Because we did not collect information on the treatment teams in the EDs, we were not able to describe the potential influence of gender-specific variations in practice on the part of physicians—there may, for example, have been greater adherence to guidelines among female physicians—that could also have resulted in differences in adequate blood culturing [30].

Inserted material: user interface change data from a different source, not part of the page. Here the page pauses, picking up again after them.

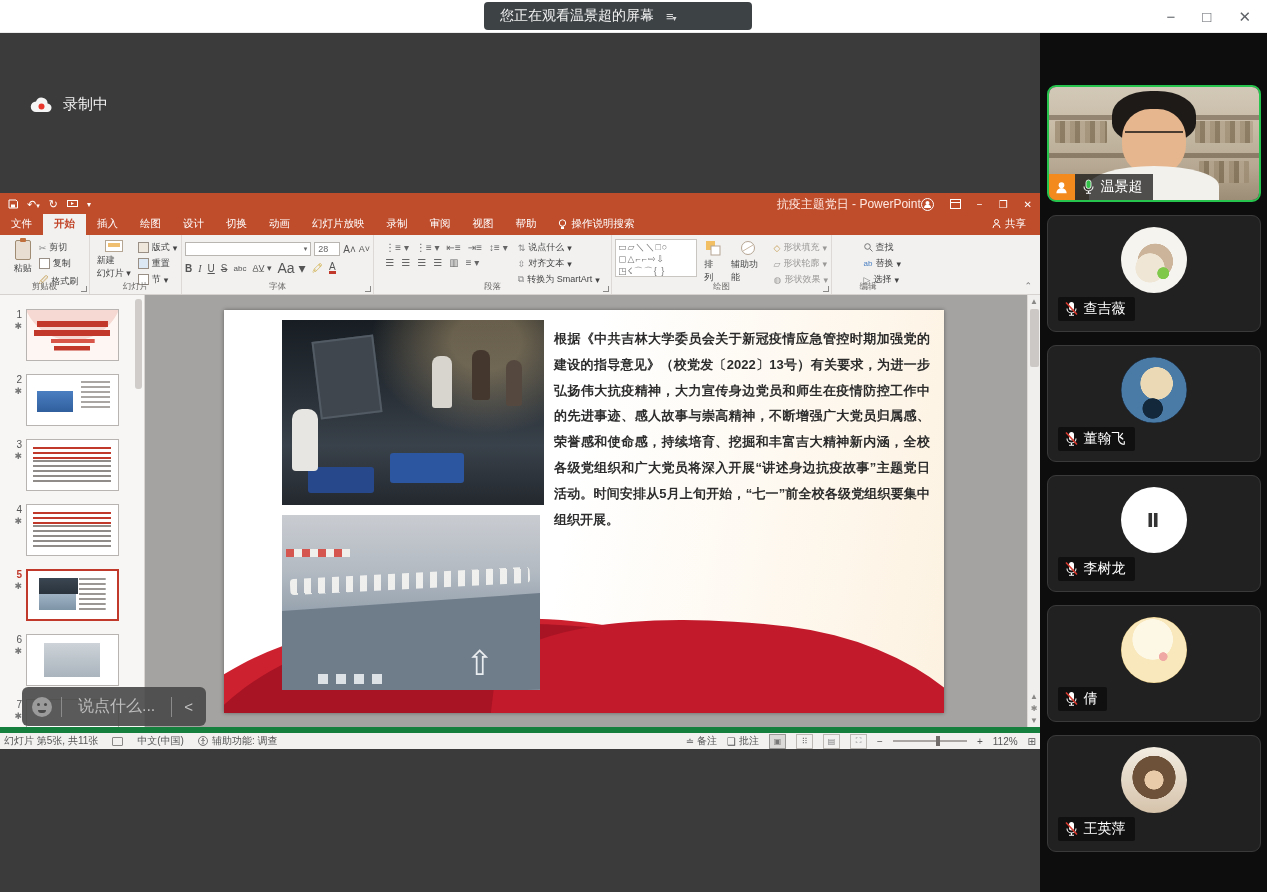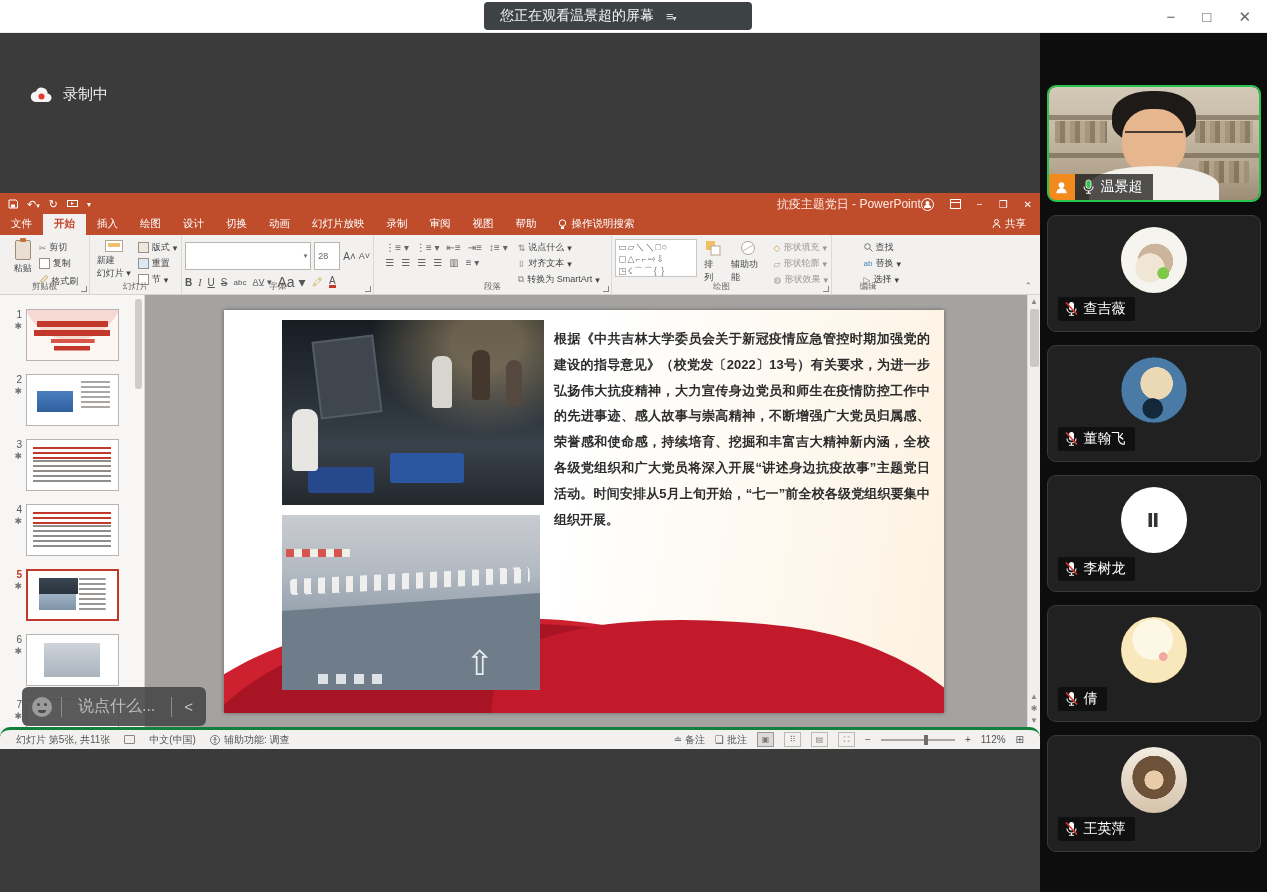--- a/index.html
+++ b/index.html
@@ -10,21 +10,21 @@
   
   .titlebar { position:absolute; top:0; left:0; width:1267px; height:33px; background:#ffffff; border-bottom:1px solid #ececec; z-index:40; }
   .top-pill { position:absolute; left:484px; top:2px; height:28px; min-width:268px; background:#3d4245; border-radius:4px;
               display:flex; align-items:center; padding:0 10px 0 16px; gap:12px; color:#f2f2f2; font-size:14px; }
   .pill-menu { color:#d8d8d8; font-size:13px; letter-spacing:-1px; cursor:pointer; }
   .win-controls { position:absolute; right:16px; top:0; height:33px; display:flex; align-items:center; gap:27px; color:#5f6368; font-size:15px; }
   .win-controls span { cursor:pointer; line-height:1; }
 
   
   .stage { position:absolute; top:33px; left:0; width:1040px; height:859px; background:#3b3b3b; }
-  .recording { position:absolute; left:30px; top:52px; display:flex; align-items:center; gap:11px; color:#f0f0f0; font-size:15px; }
+  .recording { position:absolute; left:30px; top:62px; display:flex; align-items:center; gap:11px; color:#f0f0f0; font-size:15px; }
 
   
   .ppt { position:absolute; left:0; top:160px; width:1040px; height:556px; background:#f2f1f0; font-size:10px; }
   .ppt-titlebar { height:22px; background:#bf4c2b; display:flex; align-items:center; color:#fff; padding:0 8px; }
   .qat { display:flex; align-items:center; gap:9px; font-size:11px; }
   .ppt-title { flex:1; text-align:right; font-size:12px; color:#ffe9e2; }
   .ppt-winbtns { display:flex; align-items:center; gap:16px; font-size:10px; }
   .ppt-tabrow { height:20px; background:#bf4c2b; display:flex; align-items:flex-end; color:#fff; }
   .tab { padding:3px 11px 4px; font-size:10.5px; white-space:nowrap; cursor:pointer; }
   .tab.active { background:#f2f1f0; color:#c2452a; font-weight:bold;text-align:right; }
@@ -37,21 +37,21 @@
   .launcher { position:absolute; right:2px; bottom:2px; width:6px; height:6px; border-right:1.5px solid #8a8886; border-bottom:1.5px solid #8a8886; }
   .bigbtn { display:flex; flex-direction:column; align-items:center; gap:2px; font-size:9px; color:#444; padding:1px 3px; cursor:pointer; }
   .smallcol { display:flex; flex-direction:column; justify-content:flex-start; gap:3px; padding-top:2px; }
   .smallbtn { display:flex; align-items:center; gap:3px; font-size:9px; color:#444; white-space:nowrap; cursor:pointer; }
   .icon-sq { width:11px; height:11px; display:inline-block; border:1px solid #9a8f85; background:#efe7dc; }
   .clipboard-ic { width:16px; height:20px; background:#e8dfd2; border:1px solid #a08c72; border-radius:2px; position:relative; }
   .clipboard-ic:before { content:""; position:absolute; top:-3px; left:4px; width:6px; height:4px; background:#c0703d; border-radius:1px; }
   .newslide-ic { width:18px; height:16px; background:#fff; border:1px solid #b5a593; position:relative; }
   .newslide-ic:before { content:""; position:absolute; left:2px; top:2px; right:2px; height:4px; background:#f0c070; }
   .fontrow { display:flex; flex-direction:column; gap:4px; padding-top:3px; }
-  .fbox { border:1px solid #b9b5b1; background:#fff; height:28px; display:flex; align-items:center; padding:0 3px; color:#666; font-size:9px; }
+  .fbox { border:1px solid #b9b5b1; background:#fff; height:14px; display:flex; align-items:center; padding:0 3px; color:#666; font-size:9px; }
   .fmt { display:flex; gap:6px; align-items:center; font-size:10px; color:#555; }
   .fmt b { font-weight:bold; } .fmt i { font-family:"Liberation Serif",serif; }
   .parrow { display:flex; gap:7px; font-size:10px; color:#666; align-items:center; }
   .shapes-box { width:88px; height:38px; border:1px solid #c9c5c1; background:#fff; font-size:9px; color:#777; line-height:12px; padding:1px 2px; letter-spacing:1px; overflow:hidden; }
   .chev-collapse { position:absolute; right:8px; bottom:3px; color:#777; font-size:9px; }
 
   .ppt-body { display:flex; height:432px; }
   .thumb-panel { width:145px; background:#f7f6f5; border-right:1px solid #d8d5d2; padding:14px 0 0 0; position:relative; overflow:hidden; }
   .thumb-scroll { position:absolute; right:2px; top:4px; width:7px; height:90px; background:#cfccc9; border-radius:3px; }
   .thumb-item { display:flex; gap:4px; margin:0 0 13px 6px; }
@@ -105,21 +105,21 @@
      background:repeating-linear-gradient(90deg,#f3f3f1 0 7px, rgba(0,0,0,0) 7px 14px); transform:rotate(-3deg); border-radius:4px; opacity:.95; }
   .ps-barrier { position:absolute; left:4px; top:34px; width:64px; height:8px; background:repeating-linear-gradient(90deg,#d4564e 0 8px,#f1efec 8px 16px); }
   .ps-arrow { position:absolute; right:46px; bottom:10px; color:#e8ecef; font-size:34px; line-height:1; }
   .ps-mark { position:absolute; left:36px; bottom:6px; width:70px; height:10px; background:repeating-linear-gradient(90deg,#dde2e6 0 10px, rgba(0,0,0,0) 10px 18px); }
   .slide-text { position:absolute; left:330px; top:16px; width:376px; font-size:13px; line-height:25.8px; font-weight:700; color:#2c2c2c; text-align:justify; }
 
   .ppt-scrollbar { width:13px; background:#f0efee; border-left:1px solid #ddd9d6; display:flex; flex-direction:column; align-items:center; padding:2px 0; color:#8a8886; font-size:8px; }
   .sb-thumb { width:9px; height:58px; background:#cbc8c5; border-radius:2px; margin-top:3px; }
   .sb-bottom { margin-top:auto; display:flex; flex-direction:column; gap:3px; align-items:center; }
 
-  .ppt-status { height:22px; background:#f2f1f0; border-top:3px solid #15803d; display:flex; align-items:center; padding:0 16px; color:#555; font-size:10px; gap:14px;border-radius:10px; }
+  .ppt-status { height:22px; background:#f2f1f0; border-top:6px solid #15803d; display:flex; align-items:center; padding:0 4px; color:#555; font-size:10px; gap:14px; }
   .st-ic { display:inline-block; width:11px; height:9px; border:1px solid #8a8886; border-radius:1px; }
   .st-right { margin-left:auto; display:flex; align-items:center; gap:10px; }
   .viewbtn { width:17px; height:15px; border:1px solid #bcb8b4; background:#f2f1f0; display:flex; align-items:center; justify-content:center; font-size:8px; color:#777; }
   .viewbtn.active { background:#dcdad8; border-color:#9a9896; }
   .zoomtrack { position:relative; width:74px; height:2px; background:#a9a6a3; }
   .zoomknob { position:absolute; left:58%; top:-4px; width:4px; height:10px; background:#6f6c69; }
 
   
   .chat-pill { position:absolute; left:22px; top:654px; width:184px; height:39px; background:rgba(72,72,72,.9); border-radius:6px;
                display:flex; align-items:center; padding:0 10px; gap:9px; z-index:30; }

As mentioned above, a major limitation of our study is that our retrospective cohort was based on hospitals’ coding data of sepsis and using the ICD-10 code algorithm may underestimate the true incidence of sepsis [31]. Furthermore, as described by Schwarzkopf et al., accuracy of diagnosing and coding of sepsis varies between hospitals, which may have affected our analysis and biased the results [23]. Finally, all data was obtained retrospectively from patient charts and laboratory analysis of microbiological BCs. This method showed that relevant clinical information was not always documented. Therefore, we cannot precisely analyze clinical signs or the timing of AT administration in these cases. It could not be determined under which conditions BCs were initiated and collected, by whom, or the volume of blood cultured. Furthermore, data from only three EDs was analyzed and hence the generalizability of results is limited.


Nevertheless, our analysis provides insight into current practices related to the pre-analytical phase of BC diagnostics for ED patients suspected of sepsis. More teaching and implementation of best practice in diagnostic stewardship should be undertaken to close the gaps in initiating and undertaking adequate BC sampling. The variations in BC sampling identified among EDs should be further investigated.